* **Task prompt**
All lines that hold the string "none" should be copied. Find them in the listing below.

# # # # #

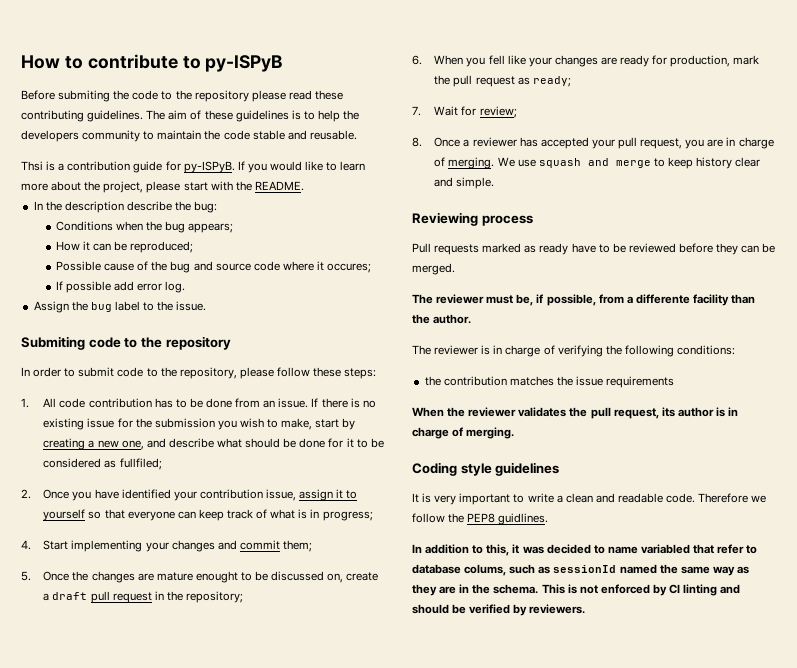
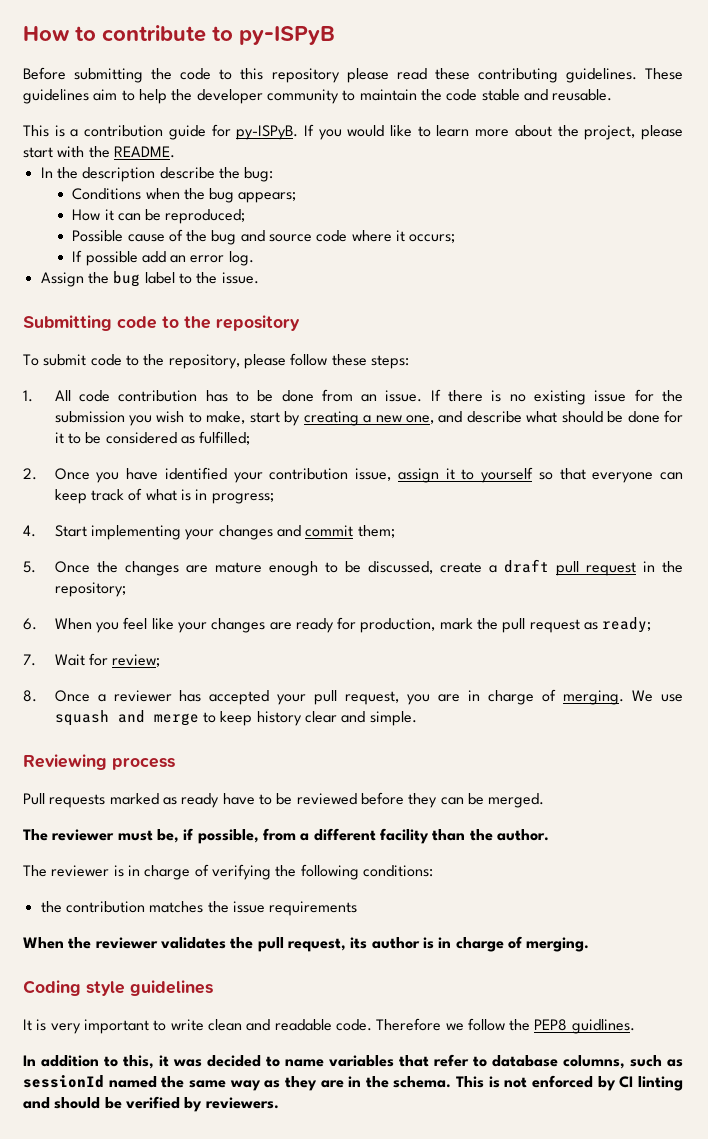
[58,90,111,102] submiting -> [74,68,144,83] submitting
[175,90,192,100] the -> [240,68,264,80] this
[146,110,301,122] The aim of these guidelines is -> [645,68,683,80] [23,89,118,104] These guidelines aim
[21,130,79,142] developers -> [196,89,263,104] developer
[21,161,43,171] Thsi -> [23,125,49,137] This
[327,263,372,273] occures; -> [409,234,456,243] occurs;
(135, 286) none -> [170,255,187,263] an
[21,336,85,350] Submiting -> [23,315,112,331] Submitting
[21,367,76,377] In order to -> [23,354,39,366] To
[119,458,162,470] fullfiled; -> [199,431,251,445] fulfilled;
[195,571,344,583] enought to be discussed on, -> [268,561,433,576] enough to be discussed,
[488,55,505,65] fell -> [123,617,148,630] feel
[635,294,690,304] differente -> [313,828,376,841] different
[556,495,563,503] a -> (204, 1025) none
[640,544,690,554] variabled -> [329,1055,394,1067] variables
[464,564,507,576] colums, -> [563,1055,625,1069] columns,

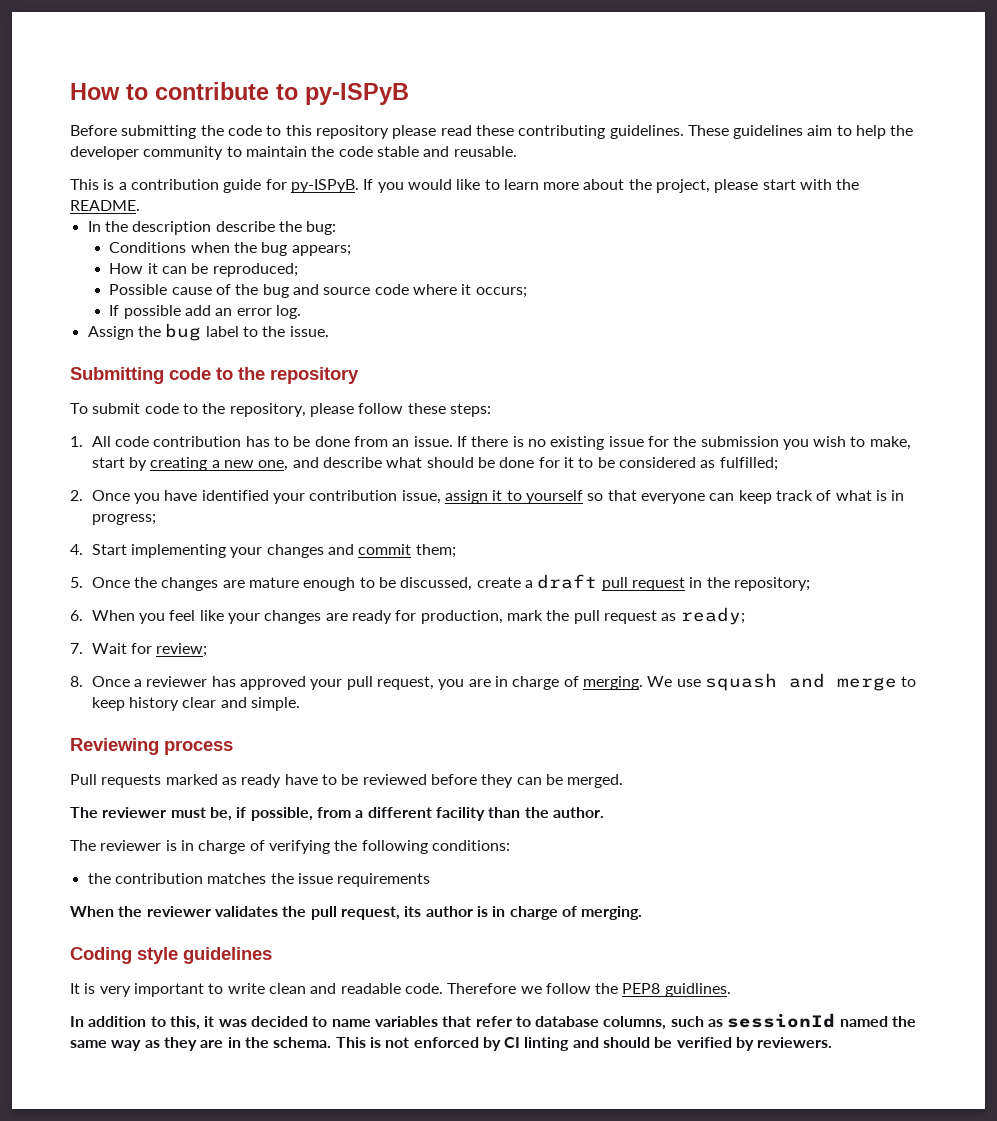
[209,690,270,705] accepted -> [240,676,307,690] approved

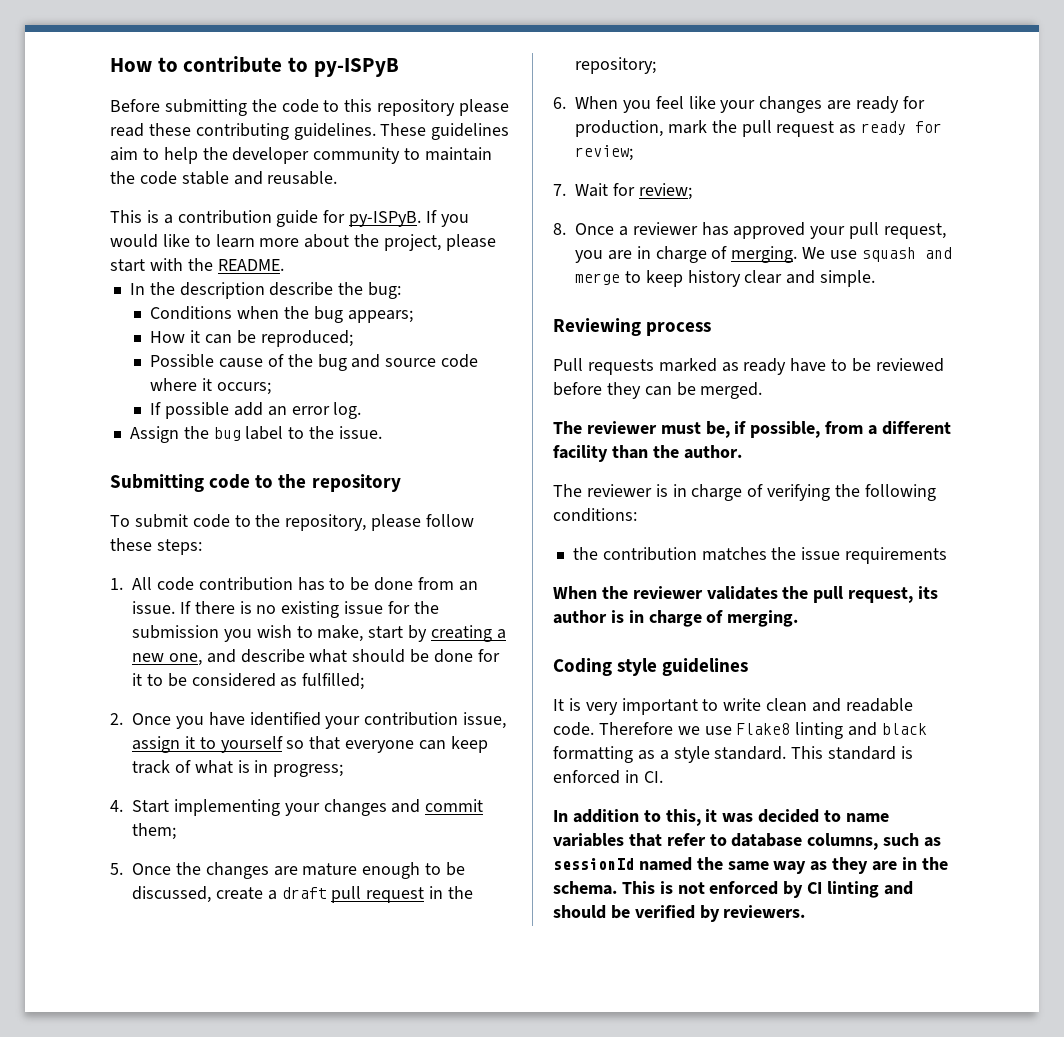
[680,607,745,625] ready; -> [861,121,943,135] [575,145,633,161] ready for review;
[545,983,731,997] follow the PEP8 guidlines. -> [704,722,928,739] [553,746,914,763] [553,770,663,784] use Flake8 linting and black formatting as a style standard. This standard is enforced in CI.

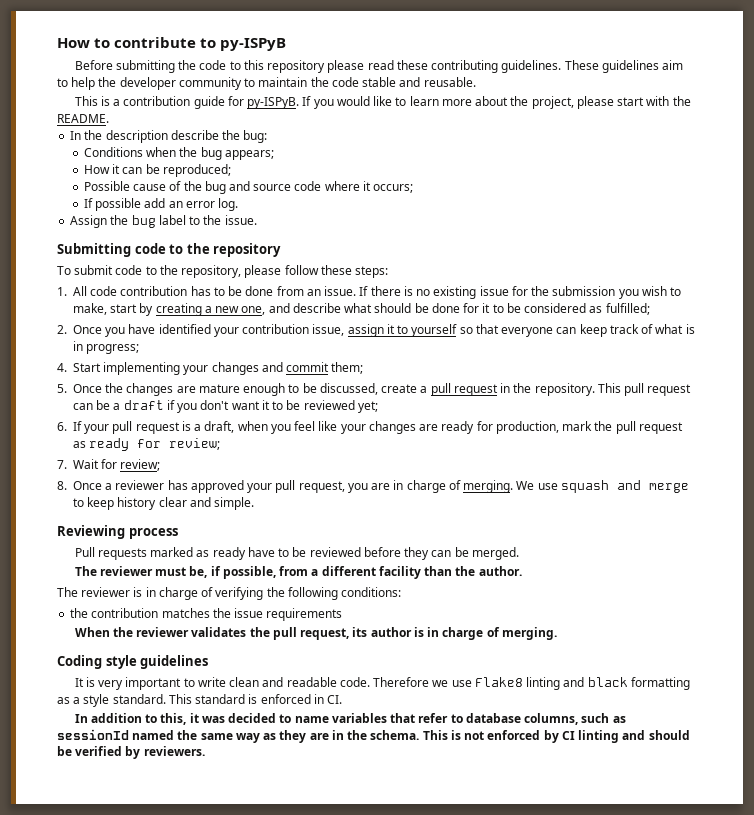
[281,887,327,899] draft -> (428, 389) none
[575,57,656,74] [553,96,618,109] repository; // 6. When -> [534,383,692,396] [73,400,378,413] [57,421,268,434] repository. This pull request can be a draft if you don't want it to be reviewed yet; // 6. If your pull request is a draft, when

# # # # #

* **Written reply**
(135, 286) none -> [170,255,187,263] an
[556,495,563,503] a -> (204, 1025) none
[281,887,327,899] draft -> (428, 389) none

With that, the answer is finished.